Y la cuarta guerra, para decir que consiguió la unidad de España, hay que tomar entera la tesis franquista. Los estatutos, que ahora se busca rehacer, fueron fórmulas de convivencia, y, sin duda, que la radicalización en las provincias vascongadas se hubiera evitado con mayor agilidad en este punto. Desde disparates como la intervención de las autoridades y Fuerzas de Orden Público en el triste San Fermín de Pamplona y en los subsiguientes acontecimientos de San Sebastián, Rentería, etcétera, hasta las abogadescas habilidades con que ciertos conspicuos diputados de UCD consiguieron borrar de las disposiciones adicionales de la nueva Constitución la romántica abolición de la ley que suprimió los antiguos Fueros. Lo que costó nada menos que el sí de los nacionalistas vascos a la Constitución.
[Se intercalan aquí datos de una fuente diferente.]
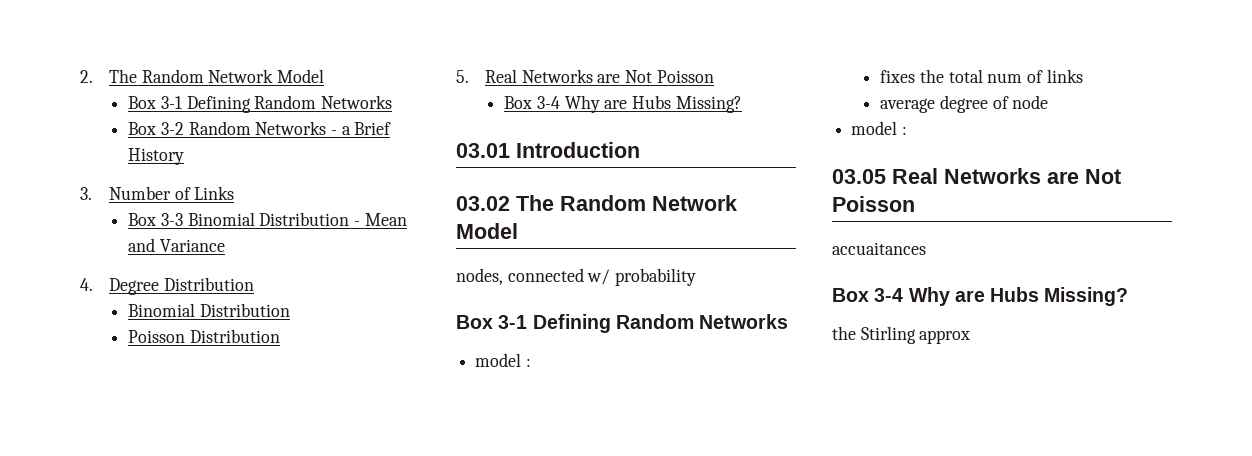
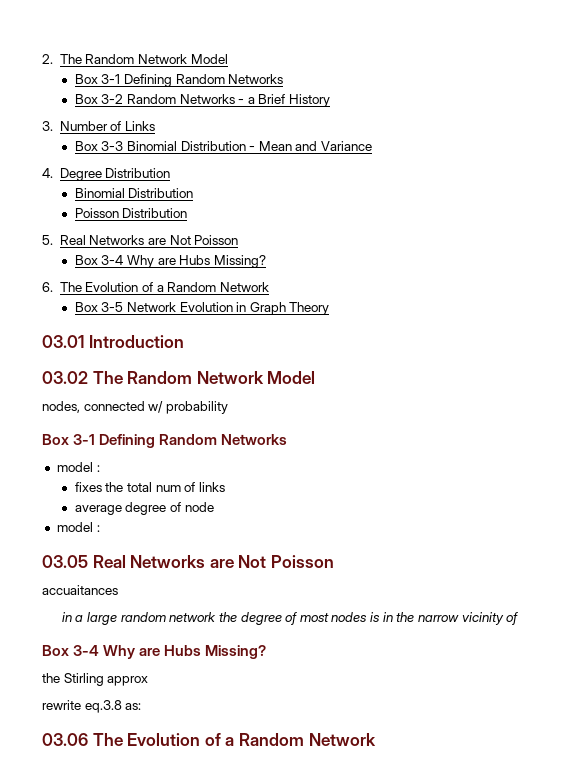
(742, 104) none -> [42,282,269,292] [74,302,330,315] // 6. The Evolution of a Random Network // Box 3-5 Network Evolution in Graph Theory
(926, 248) none -> [61,612,519,625] // in a large random network the degree of most nodes is in the narrow vicinity of
(971, 337) none -> [42,700,142,713] [42,733,376,746] // rewrite eq.3.8 as: // 03.06 The Evolution of a Random Network

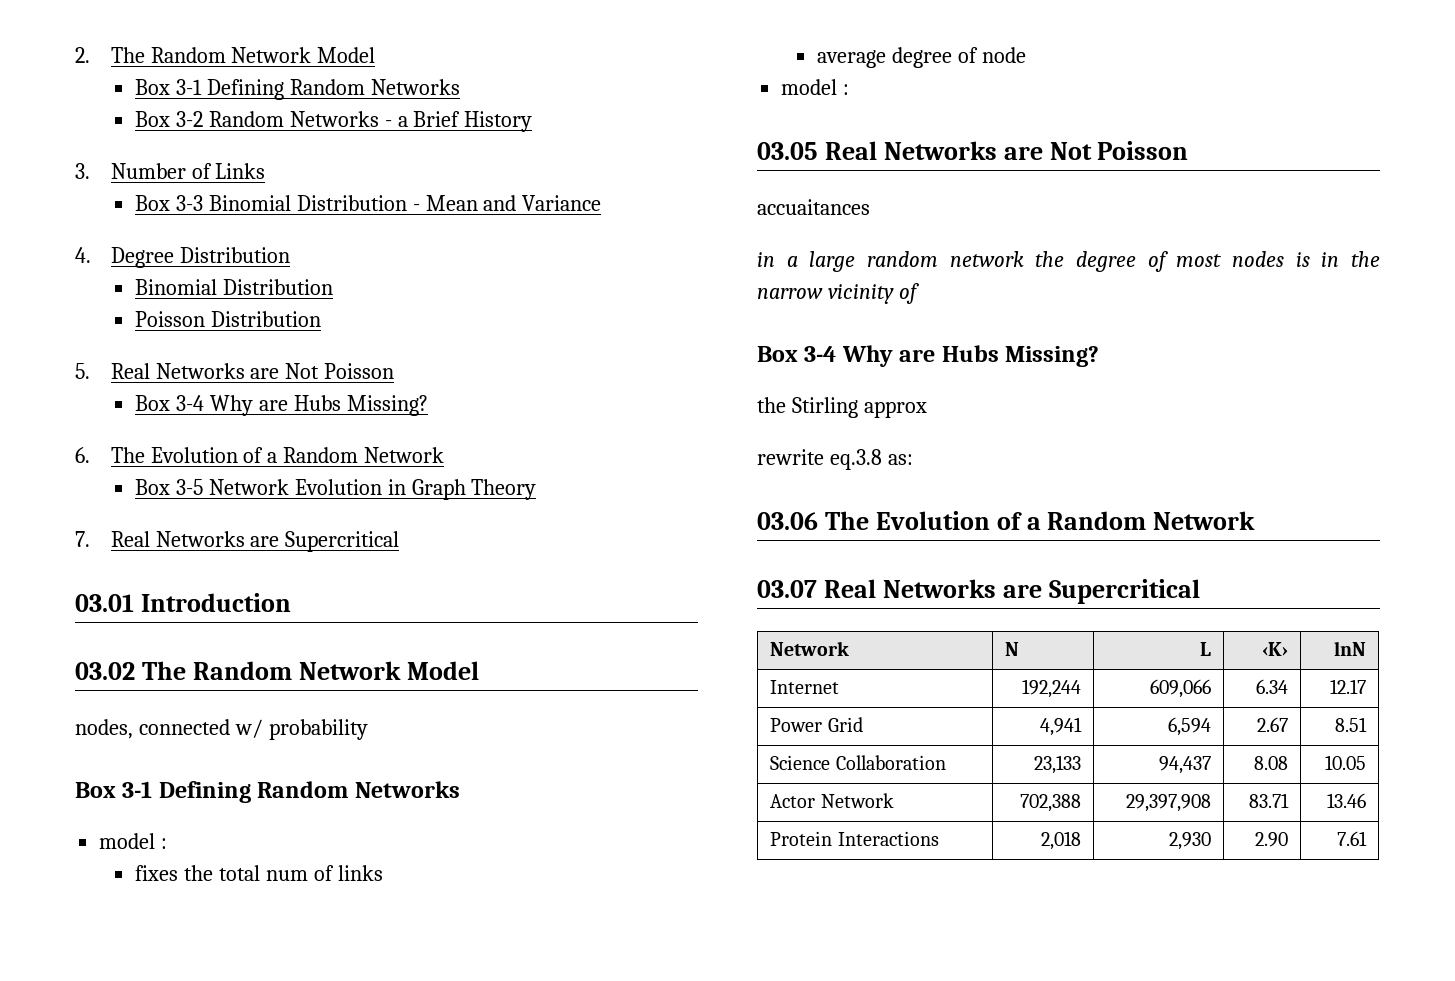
(330, 308) none -> [75,531,400,552] // 7. Real Networks are Supercritical
(376, 739) none -> [757,579,1200,604] [770,641,850,656] [1005,642,1020,656] [1199,642,1211,656] [1261,642,1288,656] [1333,641,1366,656] [770,680,840,694] [1021,679,1081,698] [1149,679,1211,698] [1255,679,1288,694] [1329,679,1366,694] [770,717,863,732] [1039,717,1082,736] [1167,717,1211,736] [1256,717,1288,732] [1334,717,1367,732] [770,755,946,770] [1033,755,1081,774] [1158,756,1211,774] [1253,756,1288,770] [1324,755,1366,770] [770,793,894,808] [1019,794,1081,812] [1125,794,1211,812] [1248,793,1289,808] [1326,793,1366,808] [770,831,939,846] [1040,831,1081,850] [1168,832,1211,850] [1254,832,1288,847] [1336,831,1367,846] // 03.07 Real Networks are Supercritical // Network | N | L | ‹K› | lnN // Internet | 192,244 | 609,066 | 6.34 | 12.17 // Power Grid | 4,941 | 6,594 | 2.67 | 8.51 // Science Collaboration | 23,133 | 94,437 | 8.08 | 10.05 // Actor Network | 702,388 | 29,397,908 | 83.71 | 13.46 // Protein Interactions | 2,018 | 2,930 | 2.90 | 7.61

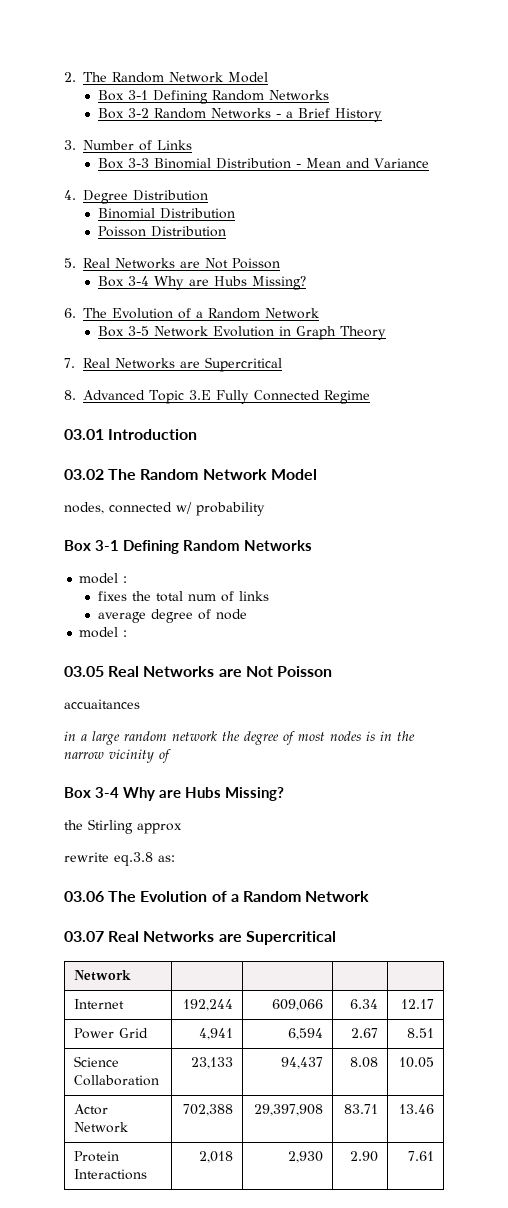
(400, 541) none -> [64,390,370,404] // 8. Advanced Topic 3.E Fully Connected Regime
[1005,642,1020,656] [1199,642,1211,656] [1261,642,1288,656] [1333,641,1366,656] N | L | ‹K› | lnN -> (131, 975) | | |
Pero dejemos esto: lo importante es que la campaña de 1936-1937 en Guipúzcoa y Vizcaya no restableció una unidad nacional que se hubiera roto. Los vascos del Gobierno de Euskadi tomaron parte en Gobiernos republicanos, y los exiliados compartieron la suerte de todos los españoles derrotados. Otra vez la «unidad» restablecida por Franco era un centralismo ciego, que lo que hizo fue precisamente incubar la actual situación.
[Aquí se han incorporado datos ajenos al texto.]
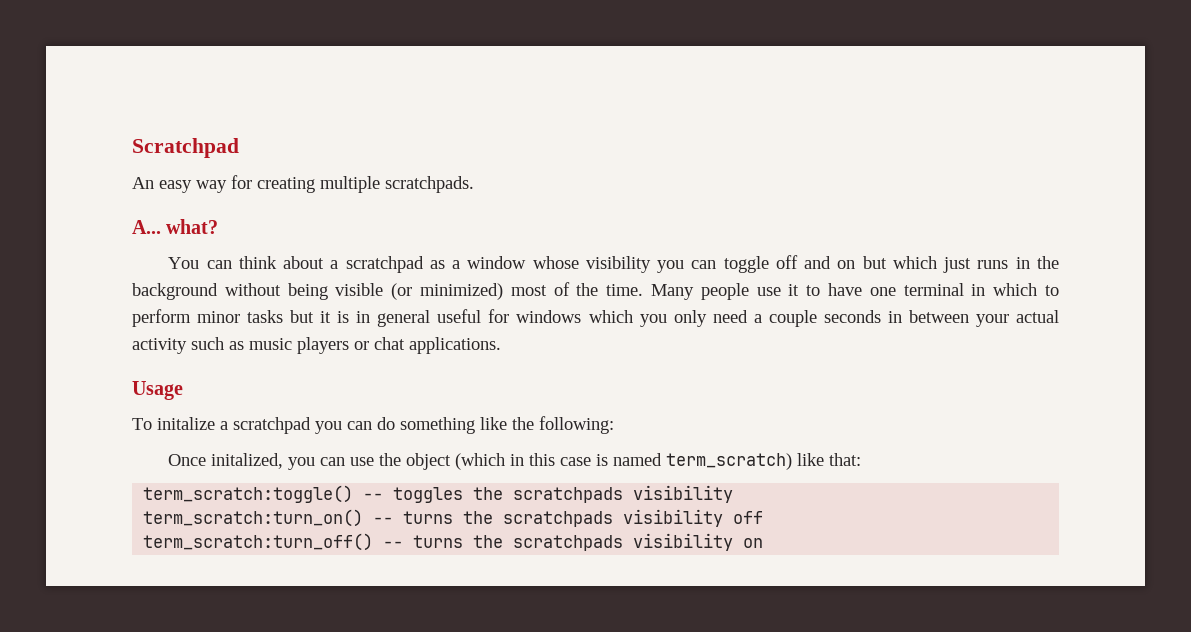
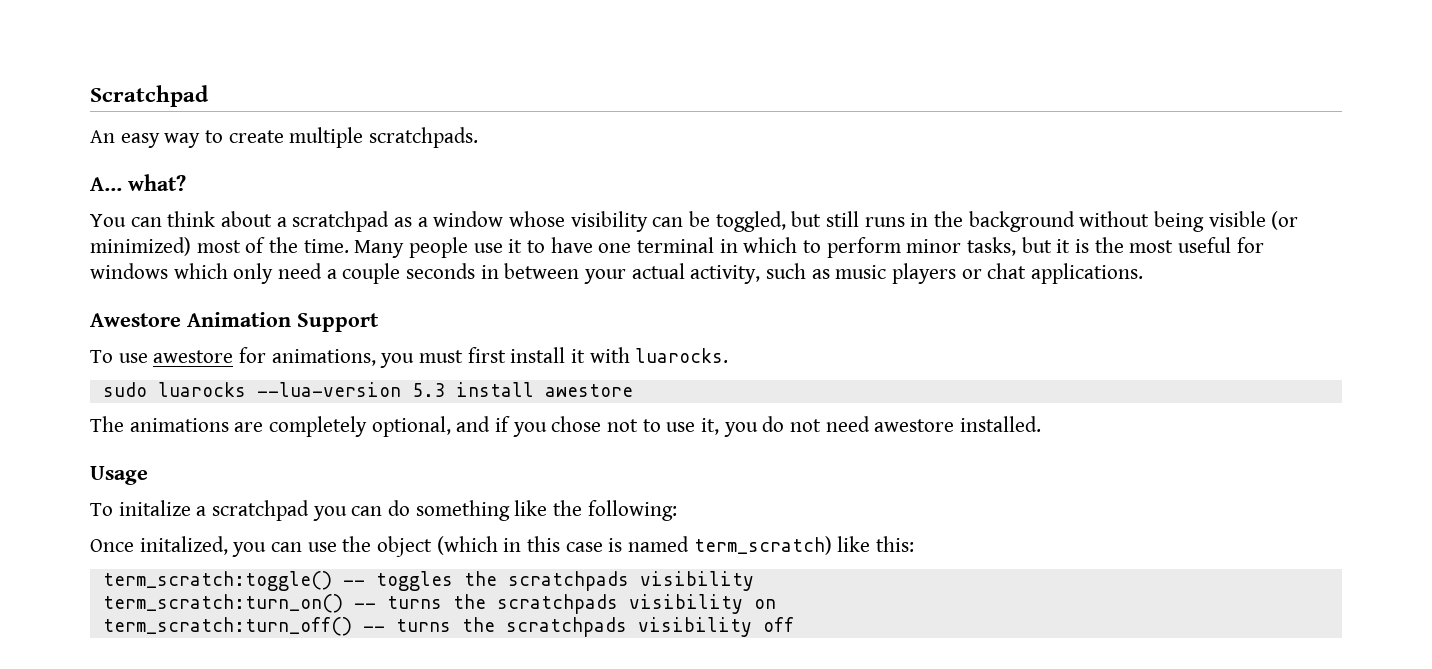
[231,175,315,193] for creating -> [205,130,284,143] to create
[657,255,972,273] you can toggle off and on but which just -> [652,211,860,232] can be toggled, but still
[247,310,284,323] tasks -> [967,237,1017,256] tasks,
[356,310,431,327] in general -> [1094,237,1174,253] the most
[639,314,667,327] you -> (228, 271) none
[132,338,187,354] activity -> [690,265,761,284] activity,
(501, 345) none -> [90,312,379,332] [90,347,729,368] [102,382,633,397] [90,416,1042,437] // Awestore Animation Support // To use awestore for animations, you must first install it with luarocks. // sudo luarocks --lua-version 5.3 install awestore // The animations are completely optional, and if you chose not to use it, you do not need awestore installed.
[829,453,862,466] that: -> [876,536,915,552] this:
[733,511,764,524] off -> [753,599,776,609] on
[743,538,764,548] on -> [762,617,794,632] off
Por eso quedan, y quedarán siempre, opciones negociables, querido Apostua. Usted lleva en su apellido vasco una palabra latina o románica vasquizada, y por ahí se ve que la operación quirúrgica de cortar entre vascos y romanzados, por la frontera invisible de lengua y raza, es cosa sangrienta y que no se puede hacer. El Gobierno, los políticos, las Cortes, tienen que inventar todas las opciones, tienen que negociarlas, con diligencia, buena fe e inteligencia.

Se trata de salvar unas provincias importantísimas, se trata de no oponer la tradición vasca, la de la lengua originaria y primitiva que ha sobrevivido, a la de los otros españoles que hablamos, como decían los antiguos eruditos vascos cuando se polemizaba sobre esto, «lenguas advenedizas», formas, en definitiva, modernas del latín que trajeron los romanos.

Hay mucho que negociar, porque nos va mucho en ello a todos, hay que buscar opciones para no entregar a todos los vascos a esos extremistas que actúan con ciego terrorismo. ¿Por dónde se podría cortar una frontera? ¿La de la lengua? ¿La historia? ¿Los límites arbitrarlos de reinos y provincias? La lengua vasca se habló en Aragón y en Cataluña, y en Burgos, y en la Rioja, y la sangre se ha mezclado en milenios de convivencia.

La cosa no es fácil, pero uno de los patriarcas de la cultura vasca, el jesuita Manuel de Larramendi, nos ha dado una clave. En su descripción de Guipúzcoa dice lo siguiente: «El genio del guipuzcoano es sabido, como el del vizcaíno. Del guipuzcoano, de bien a bien, se logrará todo, pero por mal nada se logrará, porque se emperra y obstina ... »

Nada, pues, de restablecer la unidad de España al modo de Cánovas o de Franco. Tratemos el asunto, sin cansarnos, «de bien a bien», como recomendaba Larramendi al trazar la psicología de sus paisanos.